_Work to be completed_
Begin at the line below that has "[301,924,468,943] [70,954,135,969] Install" and stop after the line that has "[145,1255,449,1270] [107,1285,329,1300] rules.". Please restate only those lines, word for word.

Revision comparison data

------------

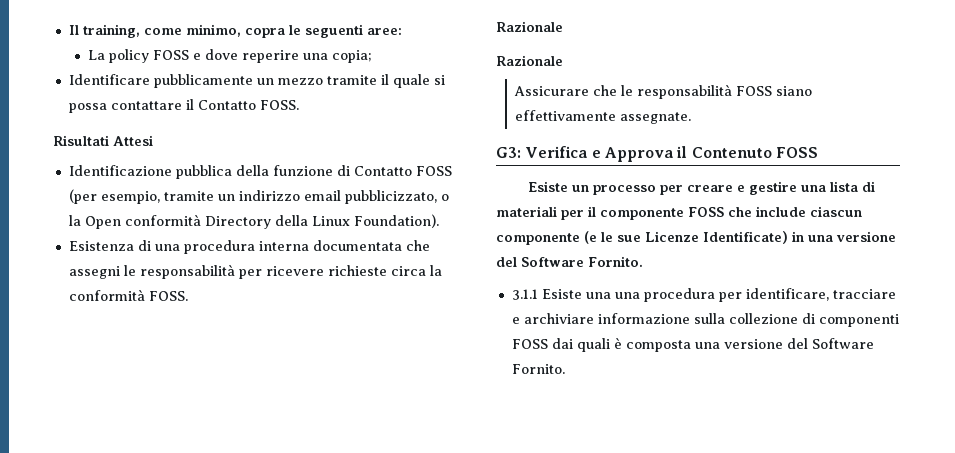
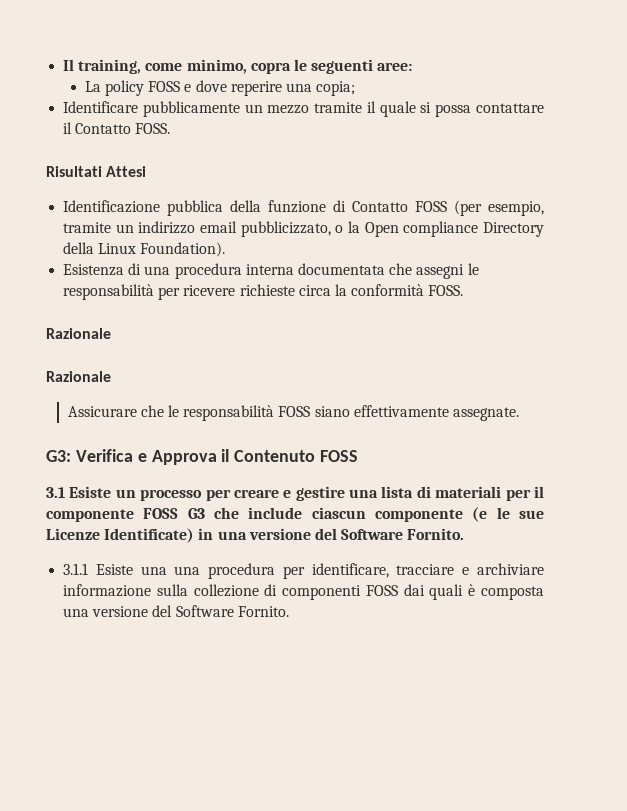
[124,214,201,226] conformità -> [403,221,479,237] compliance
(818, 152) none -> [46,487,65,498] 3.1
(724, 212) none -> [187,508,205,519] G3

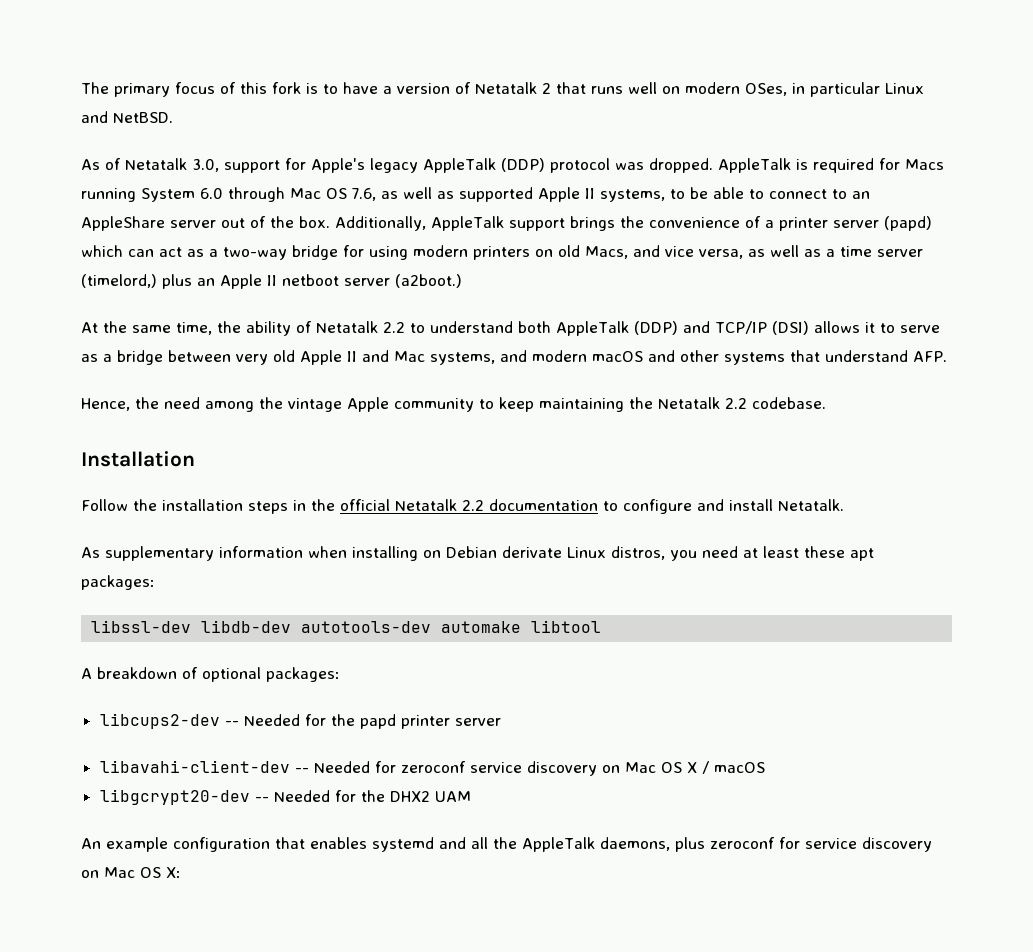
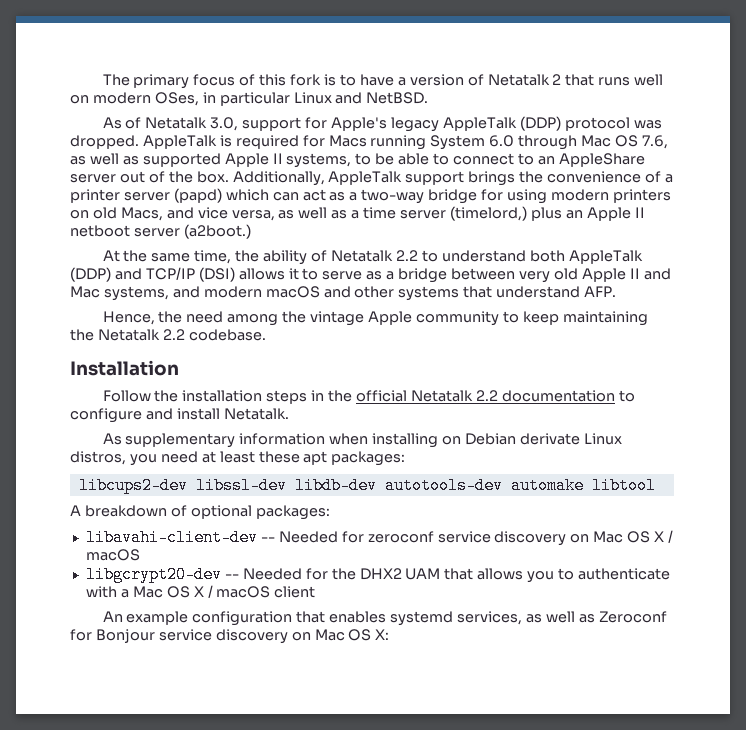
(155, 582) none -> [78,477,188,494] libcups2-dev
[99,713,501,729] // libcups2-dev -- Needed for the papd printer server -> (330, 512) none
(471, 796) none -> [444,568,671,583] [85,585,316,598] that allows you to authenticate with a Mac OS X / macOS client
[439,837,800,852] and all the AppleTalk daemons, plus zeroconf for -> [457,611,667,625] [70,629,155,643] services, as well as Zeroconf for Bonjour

------------

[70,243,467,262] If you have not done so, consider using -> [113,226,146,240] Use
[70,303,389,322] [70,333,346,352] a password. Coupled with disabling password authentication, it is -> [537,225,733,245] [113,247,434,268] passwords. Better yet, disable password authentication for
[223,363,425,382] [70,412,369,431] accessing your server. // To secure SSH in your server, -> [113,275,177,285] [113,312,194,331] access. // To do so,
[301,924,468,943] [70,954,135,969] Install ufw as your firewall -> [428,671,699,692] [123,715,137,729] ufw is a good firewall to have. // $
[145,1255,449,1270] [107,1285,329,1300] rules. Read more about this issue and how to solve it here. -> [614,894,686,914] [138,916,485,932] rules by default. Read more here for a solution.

------------

_Written reply_
[301,924,468,943] [70,954,135,969] Install ufw as your firewall -> [428,671,699,692] [123,715,137,729] ufw is a good firewall to have. // $
[145,1255,449,1270] [107,1285,329,1300] rules. Read more about this issue and how to solve it here. -> [614,894,686,914] [138,916,485,932] rules by default. Read more here for a solution.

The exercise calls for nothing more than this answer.